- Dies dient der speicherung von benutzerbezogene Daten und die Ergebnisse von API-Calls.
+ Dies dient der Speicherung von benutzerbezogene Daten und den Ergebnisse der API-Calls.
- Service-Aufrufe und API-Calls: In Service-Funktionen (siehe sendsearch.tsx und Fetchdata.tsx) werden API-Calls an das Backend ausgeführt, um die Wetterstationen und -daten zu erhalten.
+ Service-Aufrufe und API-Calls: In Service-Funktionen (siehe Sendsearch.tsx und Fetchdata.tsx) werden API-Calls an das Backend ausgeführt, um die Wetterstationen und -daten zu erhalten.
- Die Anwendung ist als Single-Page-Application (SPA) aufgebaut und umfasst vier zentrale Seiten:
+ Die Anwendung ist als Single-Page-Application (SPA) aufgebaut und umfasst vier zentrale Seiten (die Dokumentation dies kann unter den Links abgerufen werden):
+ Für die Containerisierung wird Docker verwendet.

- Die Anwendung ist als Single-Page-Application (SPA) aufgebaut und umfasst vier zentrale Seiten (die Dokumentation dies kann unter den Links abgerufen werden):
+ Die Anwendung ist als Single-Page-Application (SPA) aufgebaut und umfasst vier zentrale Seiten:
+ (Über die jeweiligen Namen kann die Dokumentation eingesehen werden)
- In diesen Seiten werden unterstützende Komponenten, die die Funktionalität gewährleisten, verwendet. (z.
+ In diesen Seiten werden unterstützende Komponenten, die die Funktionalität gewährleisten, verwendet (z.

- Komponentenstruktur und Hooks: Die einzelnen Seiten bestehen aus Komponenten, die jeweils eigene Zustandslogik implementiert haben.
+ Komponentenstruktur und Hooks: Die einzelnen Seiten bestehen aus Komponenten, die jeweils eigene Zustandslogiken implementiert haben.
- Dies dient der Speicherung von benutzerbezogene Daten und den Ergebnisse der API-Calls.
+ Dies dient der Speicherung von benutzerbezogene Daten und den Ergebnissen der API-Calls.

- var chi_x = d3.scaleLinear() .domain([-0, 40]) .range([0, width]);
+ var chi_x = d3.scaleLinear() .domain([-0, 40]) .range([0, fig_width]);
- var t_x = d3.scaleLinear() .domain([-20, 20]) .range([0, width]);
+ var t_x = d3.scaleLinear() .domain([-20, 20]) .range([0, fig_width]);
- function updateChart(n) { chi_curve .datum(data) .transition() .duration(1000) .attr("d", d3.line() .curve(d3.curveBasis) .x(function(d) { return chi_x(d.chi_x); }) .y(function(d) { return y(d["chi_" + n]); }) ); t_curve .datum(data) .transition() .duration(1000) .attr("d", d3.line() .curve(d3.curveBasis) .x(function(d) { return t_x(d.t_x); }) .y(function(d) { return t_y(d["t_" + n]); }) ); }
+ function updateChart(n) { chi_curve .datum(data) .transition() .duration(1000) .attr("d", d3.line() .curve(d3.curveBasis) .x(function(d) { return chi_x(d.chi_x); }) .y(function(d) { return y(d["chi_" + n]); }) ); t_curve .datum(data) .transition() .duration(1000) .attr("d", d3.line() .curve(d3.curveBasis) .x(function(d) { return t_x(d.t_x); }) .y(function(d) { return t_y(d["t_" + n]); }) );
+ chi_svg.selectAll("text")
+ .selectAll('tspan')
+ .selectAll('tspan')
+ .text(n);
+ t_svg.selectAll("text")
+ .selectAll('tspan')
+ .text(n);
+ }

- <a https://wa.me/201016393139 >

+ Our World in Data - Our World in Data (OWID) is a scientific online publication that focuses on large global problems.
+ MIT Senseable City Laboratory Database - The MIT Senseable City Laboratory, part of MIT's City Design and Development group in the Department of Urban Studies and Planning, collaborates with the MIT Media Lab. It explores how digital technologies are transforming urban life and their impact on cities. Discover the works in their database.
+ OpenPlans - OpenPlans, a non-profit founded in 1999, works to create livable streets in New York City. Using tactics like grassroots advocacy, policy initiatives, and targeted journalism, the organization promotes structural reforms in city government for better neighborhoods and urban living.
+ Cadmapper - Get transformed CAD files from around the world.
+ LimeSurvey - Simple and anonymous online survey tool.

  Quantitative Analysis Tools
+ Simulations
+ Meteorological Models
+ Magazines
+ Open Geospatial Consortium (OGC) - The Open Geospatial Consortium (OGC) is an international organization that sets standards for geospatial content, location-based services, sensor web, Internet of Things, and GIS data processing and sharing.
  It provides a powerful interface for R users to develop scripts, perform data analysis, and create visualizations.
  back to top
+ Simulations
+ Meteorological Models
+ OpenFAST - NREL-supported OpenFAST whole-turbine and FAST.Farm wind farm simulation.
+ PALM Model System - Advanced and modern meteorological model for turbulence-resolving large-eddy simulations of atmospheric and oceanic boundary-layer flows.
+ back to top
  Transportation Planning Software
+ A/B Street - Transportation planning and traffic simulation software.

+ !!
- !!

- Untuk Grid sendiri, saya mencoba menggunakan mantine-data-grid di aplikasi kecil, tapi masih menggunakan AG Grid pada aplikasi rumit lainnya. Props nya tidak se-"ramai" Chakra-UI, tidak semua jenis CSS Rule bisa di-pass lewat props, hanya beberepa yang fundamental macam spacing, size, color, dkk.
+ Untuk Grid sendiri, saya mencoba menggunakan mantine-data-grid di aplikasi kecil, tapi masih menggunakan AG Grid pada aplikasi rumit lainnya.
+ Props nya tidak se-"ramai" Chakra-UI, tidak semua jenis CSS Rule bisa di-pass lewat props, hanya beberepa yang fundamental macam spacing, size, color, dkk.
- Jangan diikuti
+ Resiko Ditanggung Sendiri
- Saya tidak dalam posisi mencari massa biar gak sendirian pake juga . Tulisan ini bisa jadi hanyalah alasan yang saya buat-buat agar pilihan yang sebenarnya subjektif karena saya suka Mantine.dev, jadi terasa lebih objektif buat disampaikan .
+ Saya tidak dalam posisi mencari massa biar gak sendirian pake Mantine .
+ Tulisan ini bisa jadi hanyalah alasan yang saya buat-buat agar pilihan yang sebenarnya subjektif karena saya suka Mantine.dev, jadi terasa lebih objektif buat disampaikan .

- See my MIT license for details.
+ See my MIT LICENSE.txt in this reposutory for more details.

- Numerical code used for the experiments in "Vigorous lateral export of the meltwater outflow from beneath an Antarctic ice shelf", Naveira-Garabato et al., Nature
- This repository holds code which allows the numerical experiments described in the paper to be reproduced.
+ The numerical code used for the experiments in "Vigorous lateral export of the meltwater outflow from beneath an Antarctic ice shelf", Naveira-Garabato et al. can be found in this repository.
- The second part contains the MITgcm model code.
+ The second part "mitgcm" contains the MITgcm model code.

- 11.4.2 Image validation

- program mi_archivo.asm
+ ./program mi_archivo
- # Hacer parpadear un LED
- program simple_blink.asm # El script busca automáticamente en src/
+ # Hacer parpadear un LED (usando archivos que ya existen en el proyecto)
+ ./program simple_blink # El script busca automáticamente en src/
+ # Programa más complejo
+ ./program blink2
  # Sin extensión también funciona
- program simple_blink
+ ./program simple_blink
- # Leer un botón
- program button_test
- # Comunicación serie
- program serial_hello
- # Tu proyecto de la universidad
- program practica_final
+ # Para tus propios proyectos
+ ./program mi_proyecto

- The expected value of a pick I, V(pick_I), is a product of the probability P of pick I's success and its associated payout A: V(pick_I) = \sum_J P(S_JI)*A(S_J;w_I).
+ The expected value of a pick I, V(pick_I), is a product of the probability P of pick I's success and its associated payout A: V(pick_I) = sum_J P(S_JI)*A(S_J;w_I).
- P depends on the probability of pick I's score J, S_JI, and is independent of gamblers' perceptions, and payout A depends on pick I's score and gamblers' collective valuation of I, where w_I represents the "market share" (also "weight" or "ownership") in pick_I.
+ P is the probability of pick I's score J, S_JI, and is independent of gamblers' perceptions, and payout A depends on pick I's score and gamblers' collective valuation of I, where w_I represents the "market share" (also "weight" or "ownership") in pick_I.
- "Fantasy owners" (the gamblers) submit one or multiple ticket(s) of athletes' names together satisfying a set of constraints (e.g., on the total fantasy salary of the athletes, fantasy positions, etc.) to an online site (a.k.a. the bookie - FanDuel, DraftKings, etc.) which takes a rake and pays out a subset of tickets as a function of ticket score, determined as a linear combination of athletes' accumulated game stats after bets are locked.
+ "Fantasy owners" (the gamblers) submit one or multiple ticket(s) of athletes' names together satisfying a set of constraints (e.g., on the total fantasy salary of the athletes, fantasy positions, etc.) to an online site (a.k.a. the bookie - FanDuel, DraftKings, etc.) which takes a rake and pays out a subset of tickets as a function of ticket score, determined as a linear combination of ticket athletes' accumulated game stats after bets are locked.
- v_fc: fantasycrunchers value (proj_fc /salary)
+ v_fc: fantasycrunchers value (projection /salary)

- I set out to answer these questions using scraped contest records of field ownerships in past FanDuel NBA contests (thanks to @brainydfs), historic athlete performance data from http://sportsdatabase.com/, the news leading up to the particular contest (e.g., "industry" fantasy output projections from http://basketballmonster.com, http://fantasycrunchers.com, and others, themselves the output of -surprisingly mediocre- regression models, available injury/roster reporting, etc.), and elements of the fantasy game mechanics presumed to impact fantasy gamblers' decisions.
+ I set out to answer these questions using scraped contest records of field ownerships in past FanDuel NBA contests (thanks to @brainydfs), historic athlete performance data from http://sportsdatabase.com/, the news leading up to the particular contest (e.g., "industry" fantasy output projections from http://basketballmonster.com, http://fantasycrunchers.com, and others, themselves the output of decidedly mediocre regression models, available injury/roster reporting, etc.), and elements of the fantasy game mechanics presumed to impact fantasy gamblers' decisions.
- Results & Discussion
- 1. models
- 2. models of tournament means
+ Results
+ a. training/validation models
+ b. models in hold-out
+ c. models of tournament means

━━━

[What you will do]: Where the line holding "- # Tu proyecto de la universidad" appears in the listing above, start reproducing exactly, and end with the line holding "is the probability".

[Result of this task]:
- # Tu proyecto de la universidad
- program practica_final
+ # Para tus propios proyectos
+ ./program mi_proyecto

- The expected value of a pick I, V(pick_I), is a product of the probability P of pick I's success and its associated payout A: V(pick_I) = \sum_J P(S_JI)*A(S_J;w_I).
+ The expected value of a pick I, V(pick_I), is a product of the probability P of pick I's success and its associated payout A: V(pick_I) = sum_J P(S_JI)*A(S_J;w_I).
- P depends on the probability of pick I's score J, S_JI, and is independent of gamblers' perceptions, and payout A depends on pick I's score and gamblers' collective valuation of I, where w_I represents the "market share" (also "weight" or "ownership") in pick_I.
+ P is the probability of pick I's score J, S_JI, and is independent of gamblers' perceptions, and payout A depends on pick I's score and gamblers' collective valuation of I, where w_I represents the "market share" (also "weight" or "ownership") in pick_I.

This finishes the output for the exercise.